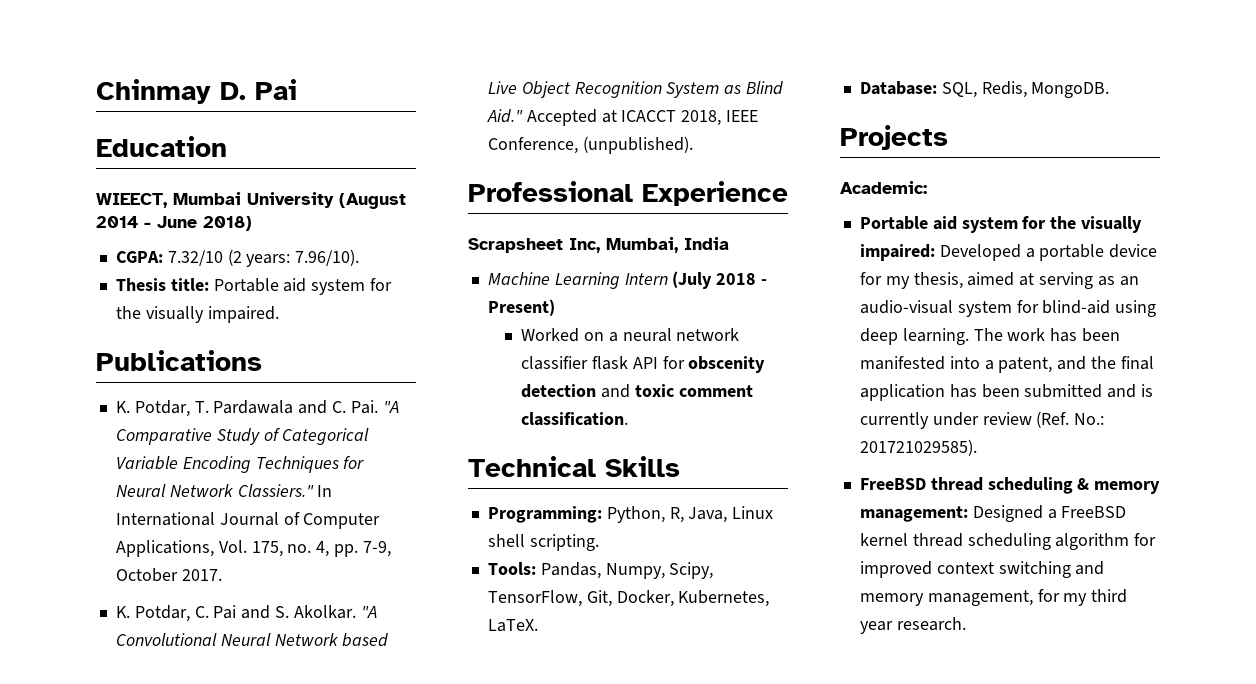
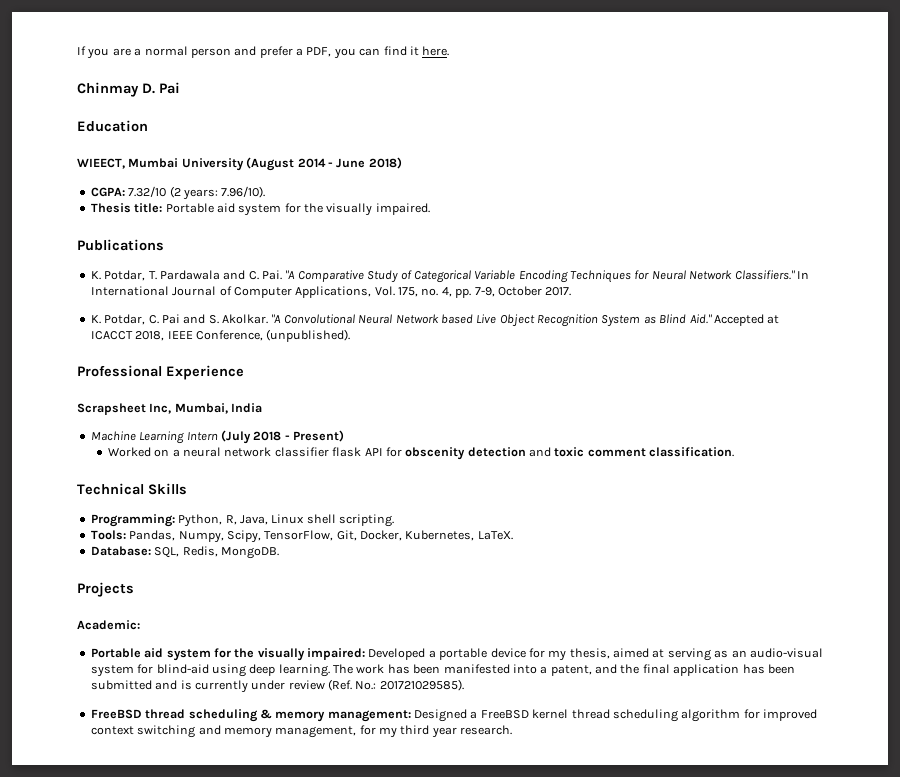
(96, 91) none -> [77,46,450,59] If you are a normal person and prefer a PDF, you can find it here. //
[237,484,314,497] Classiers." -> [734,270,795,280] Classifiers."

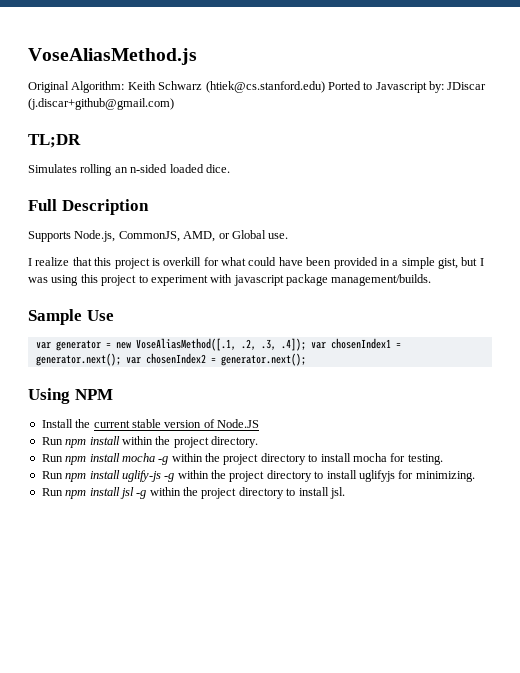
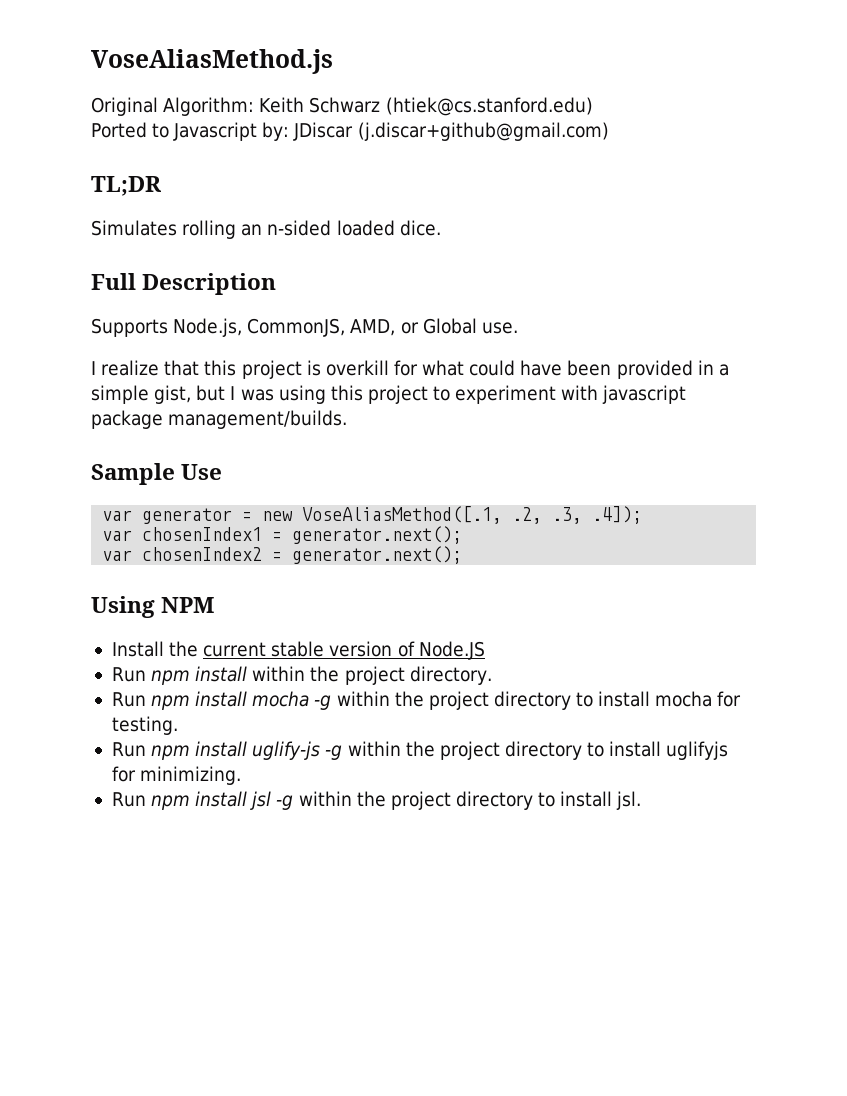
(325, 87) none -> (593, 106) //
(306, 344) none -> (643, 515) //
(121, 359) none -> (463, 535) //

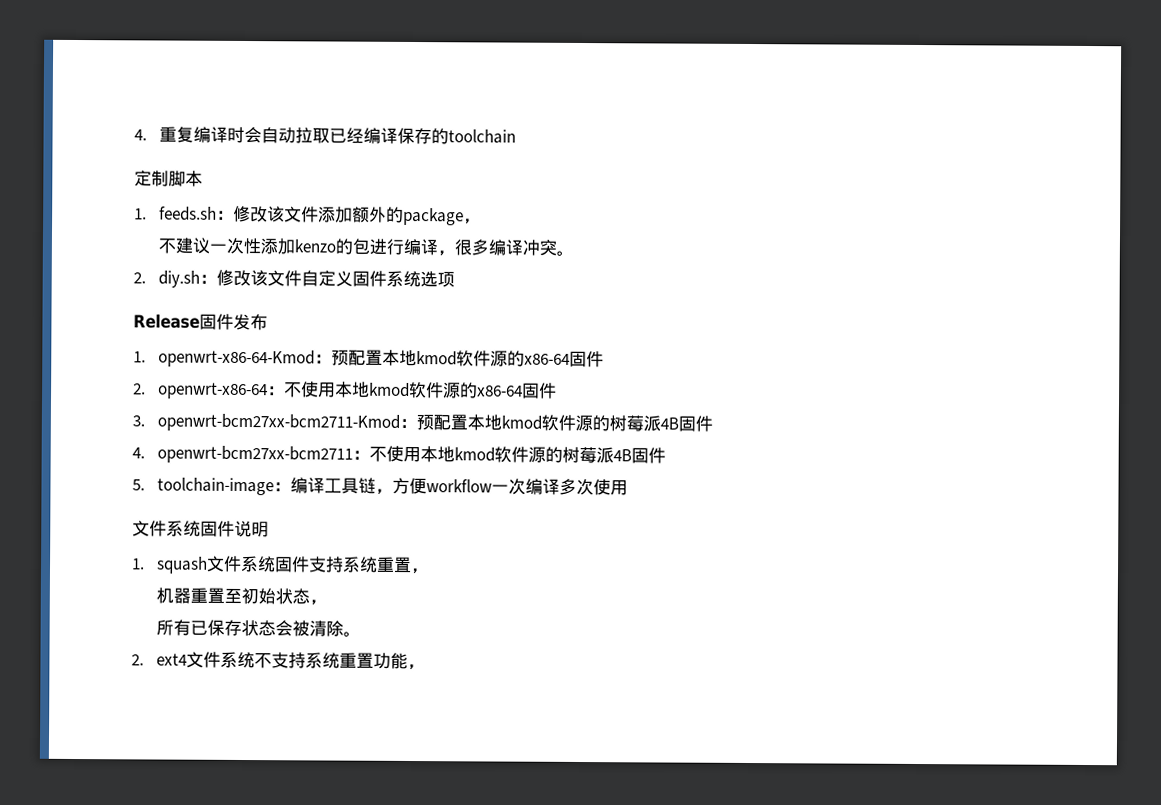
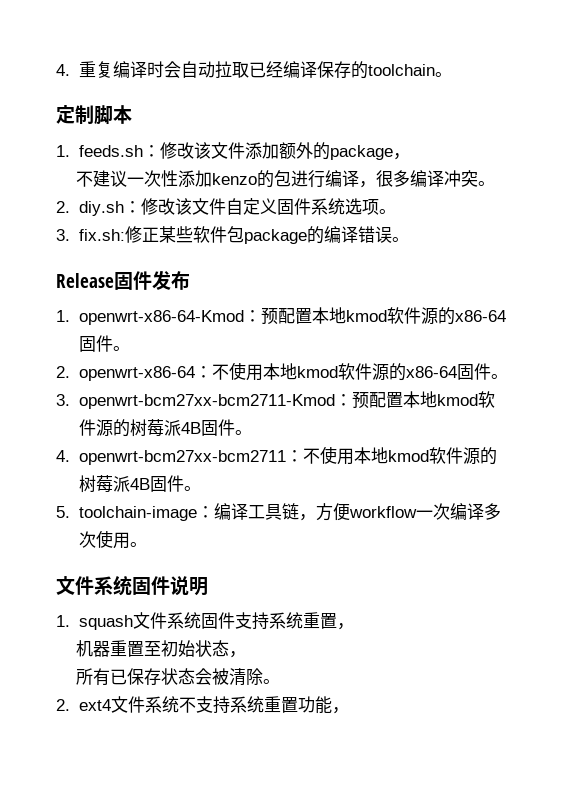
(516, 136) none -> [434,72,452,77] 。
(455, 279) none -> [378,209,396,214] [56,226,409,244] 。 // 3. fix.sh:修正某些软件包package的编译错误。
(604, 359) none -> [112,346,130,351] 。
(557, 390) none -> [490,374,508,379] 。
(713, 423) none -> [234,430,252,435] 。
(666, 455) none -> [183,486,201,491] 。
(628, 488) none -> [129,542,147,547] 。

********

Return exactly the lines that begin with the one containing "(121, 359) none -> (463, 535) //" and end with the final line of the data above; include no pictures.

• Exercise output
(121, 359) none -> (463, 535) //

(516, 136) none -> [434,72,452,77] 。
(455, 279) none -> [378,209,396,214] [56,226,409,244] 。 // 3. fix.sh:修正某些软件包package的编译错误。
(604, 359) none -> [112,346,130,351] 。
(557, 390) none -> [490,374,508,379] 。
(713, 423) none -> [234,430,252,435] 。
(666, 455) none -> [183,486,201,491] 。
(628, 488) none -> [129,542,147,547] 。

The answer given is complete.